Dans un monde où l’accumulation de richesses est souvent synonyme de pouvoir et de statut, l’histoire de Marlene Engelhorn fait figure d’exception.
Une héritière en rupture
Héritière d’une fortune industrielle colossale, Marlene Engelhorn a choisi de tourner le dos au privilège pour défendre une vision plus égalitaire de la société. En redistribuant 25 millions d’euros de son héritage, elle déclenche un débat de fond sur la justice fiscale, la responsabilité des ultra-riches et l’avenir de la démocratie.
Issue de la famille fondatrice du géant chimique BASF, Marlene Engelhorn aurait en effet pu profiter d’une fortune estimée à plusieurs dizaines de millions d’euros. En 2022, à la mort de sa grand-mère, au lieu de célébrer son nouveau statut d’héritière, elle décide d’agir autrement. « Je n’ai rien fait pour mériter cet argent », affirme-t-elle.
Un constat qui sonne comme une provocation dans les cercles où l’héritage est vu comme un droit naturel. Pour elle, l’héritage perpétue une forme d’injustice systémique : « il donne un avantage démesuré à quelques individus simplement en raison de leur naissance ».
Un geste radical : 25 millions confiés à des citoyens
Loin des dons à des associations choisies à titre personnel, Marlene Engelhorn opte pour une approche participative inédite. Elle confie « ses » 25 millions d’euros à une assemblée citoyenne composée de 50 Autrichiens tirés au sort, représentatifs de la diversité de la population.
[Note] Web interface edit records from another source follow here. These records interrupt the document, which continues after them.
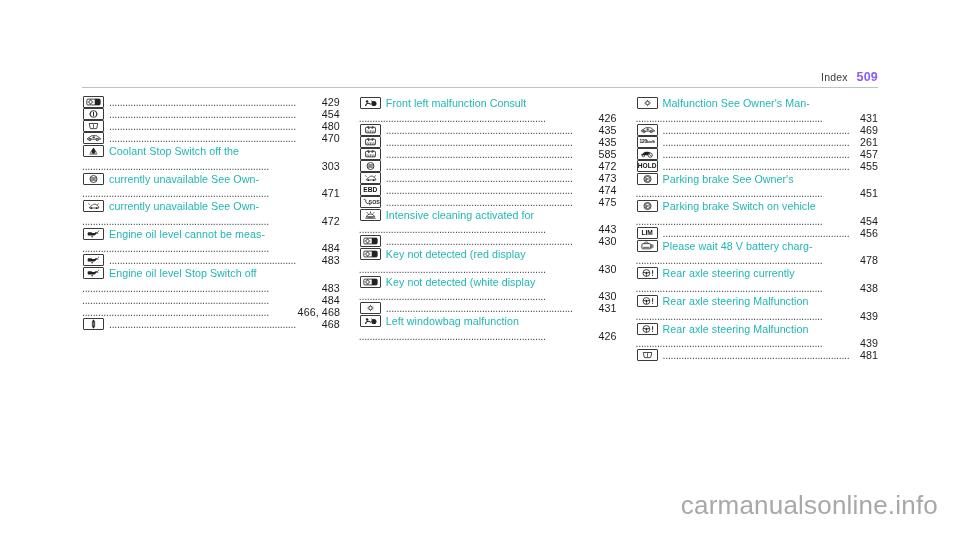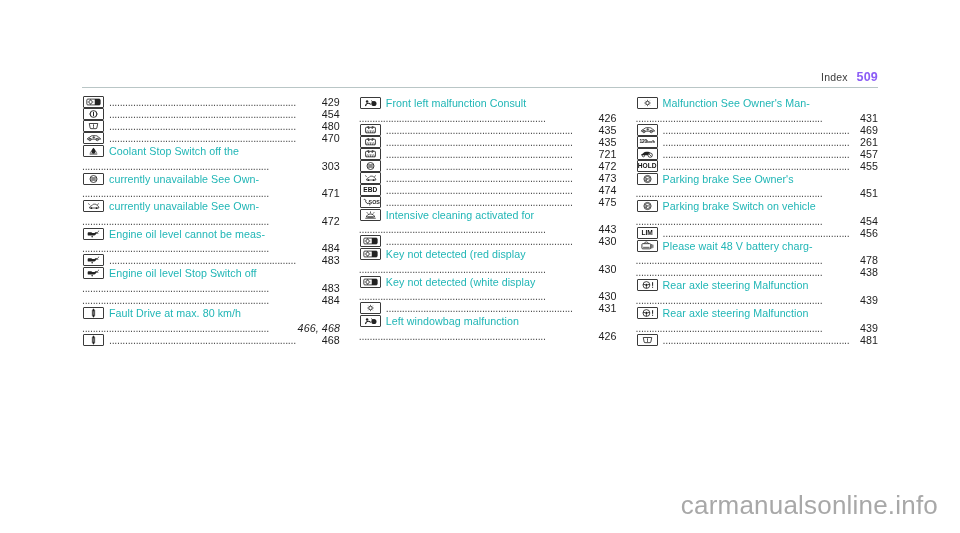"721" div.num { text: 721 -> 585 }
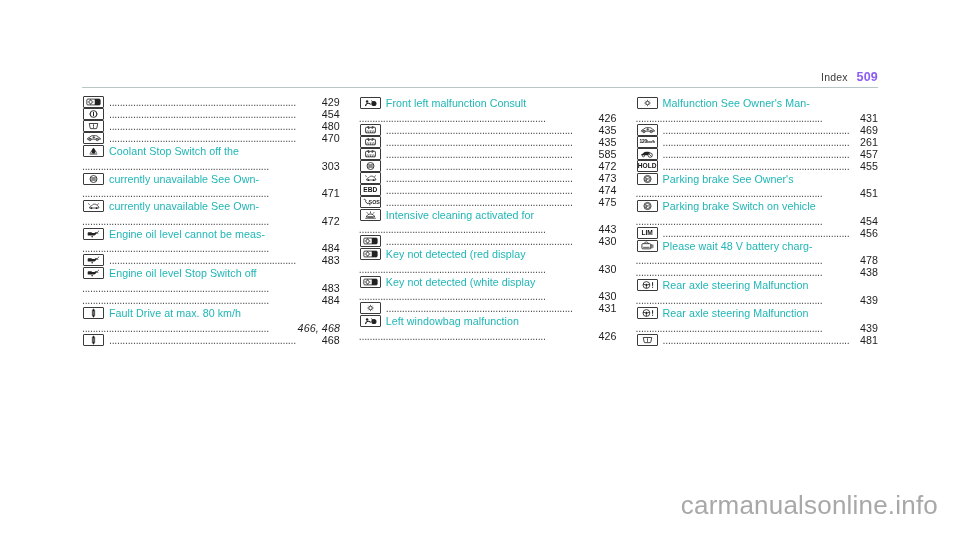"Rear axle steering currently" div.firstline { html: none -> <div><span><svg> <circle></circle> <circle></circle> <path></path> <rect></rect> <rect></rect> </svg></span><span>Rear axle steering currently</span></div> }
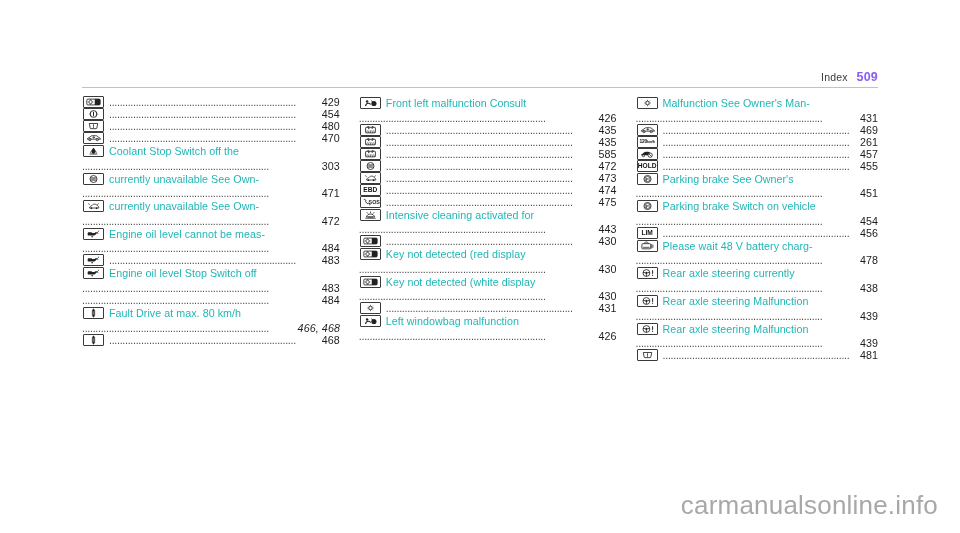"Fault Drive at max. 80" div.firstline { html: <div><span><svg> <rect></rect> <rect></rect> <rect></rect> </svg></span><span>Fault Drive at max. 80 km/h</span></div> -> none }
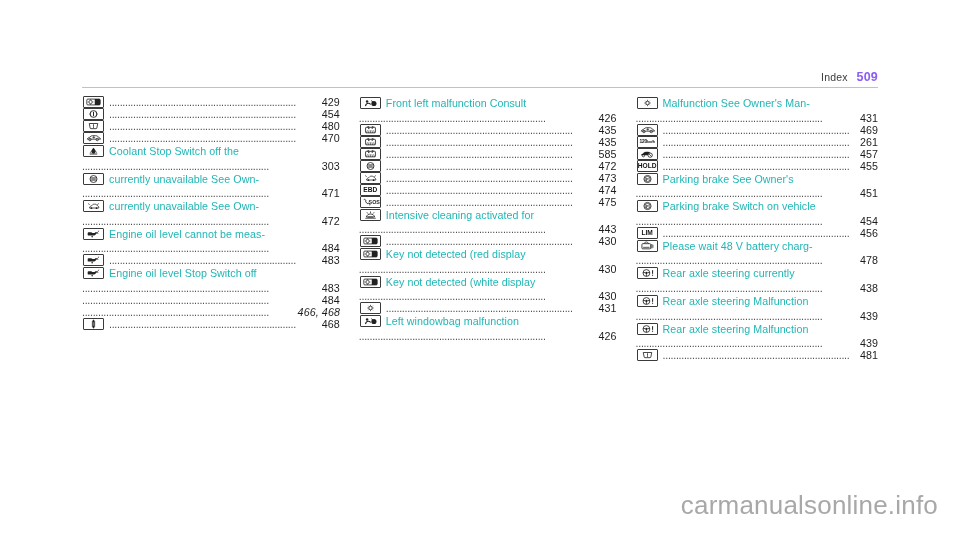"466, 468" .row .num.wide { font-style: italic -> none }
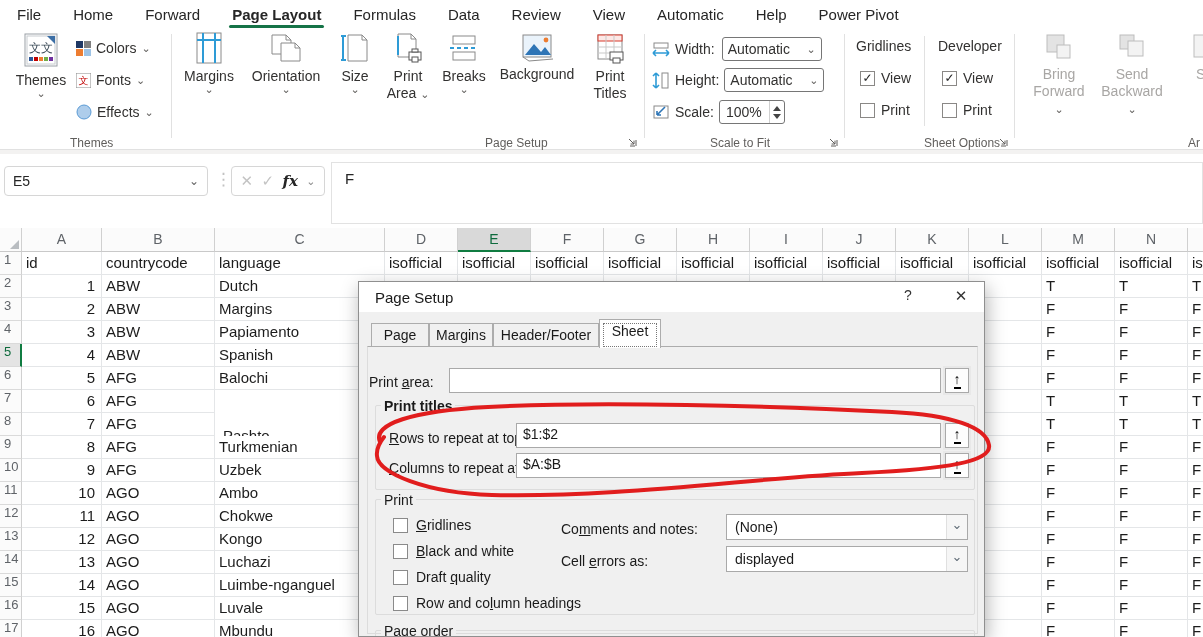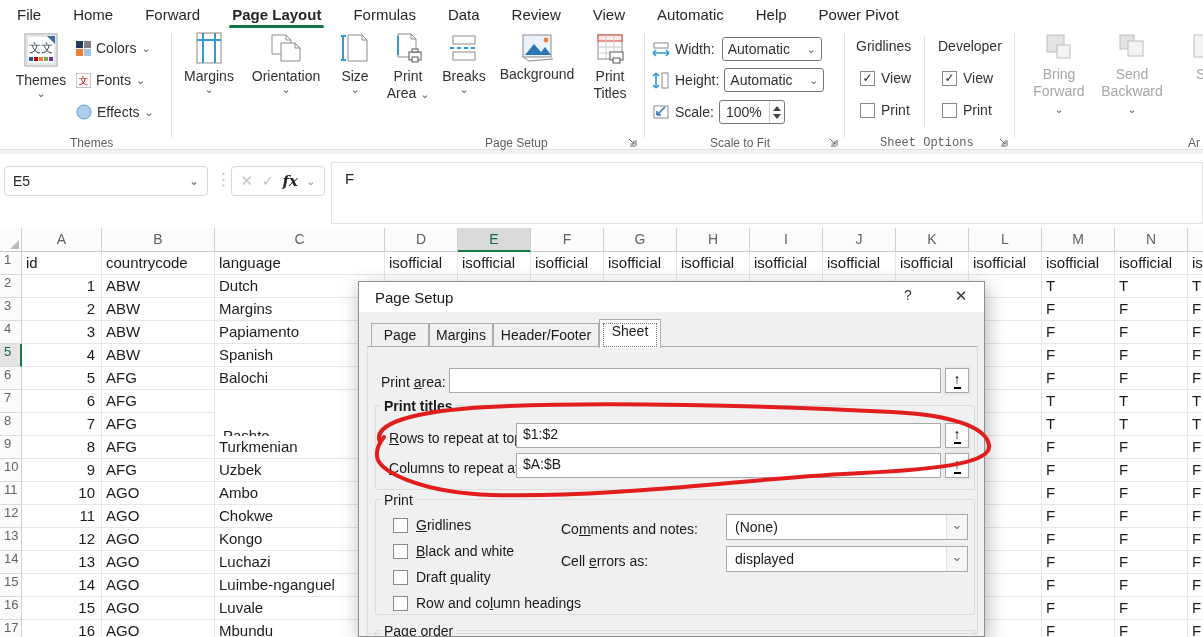"Sheet Options" div.group-label { font-family: Liberation Mono, monospace -> none; left: 880px -> 924px }
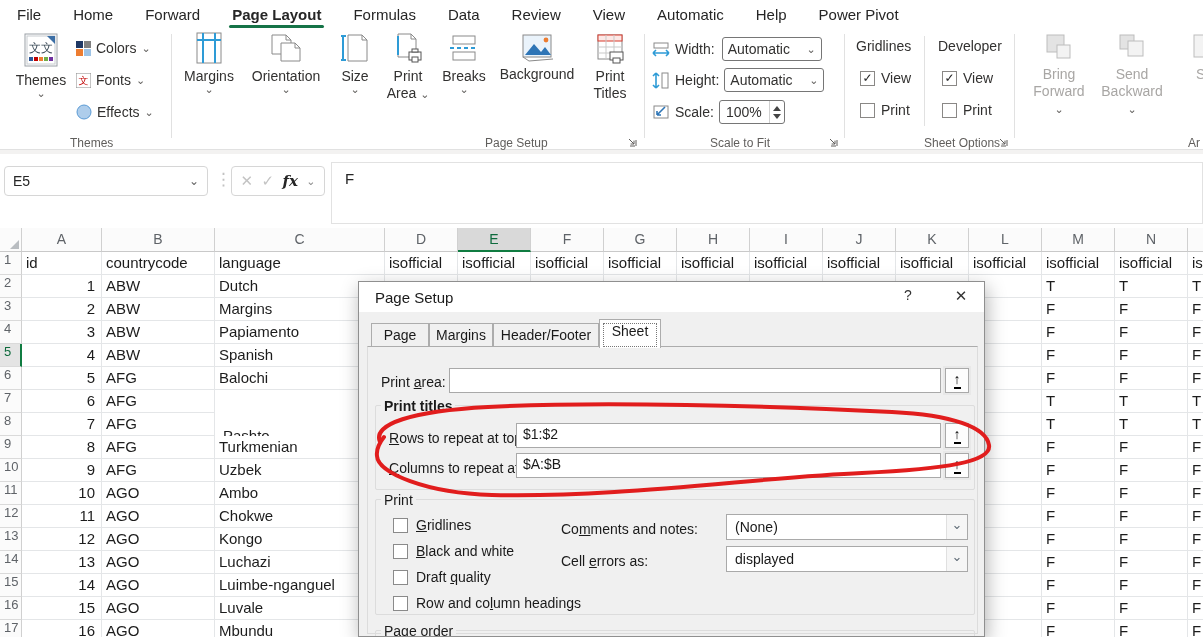"Print area:" div.dlabel { left: 22px -> 10px }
Leur mission ? Décider collectivement de l’utilisation de cette somme. Aucun professionnel de la philanthropie ni proche de Marlene n’intervient dans le processus. Elle assume pleinement de s’effacer au profit d’un modèle démocratique. « Ce n’est pas à moi de décider seule ce qui est juste », explique-t-elle
Une militante pour la justice fiscale
Le geste n’est pas qu’individuel ou moral. Il s’inscrit dans un engagement politique plus large. Marlene Engelhorn est aussi la fondatrice du collectif « Tax Me Now », qui milite pour le rétablissement de l’impôt sur les successions en Autriche, aboli en 2008.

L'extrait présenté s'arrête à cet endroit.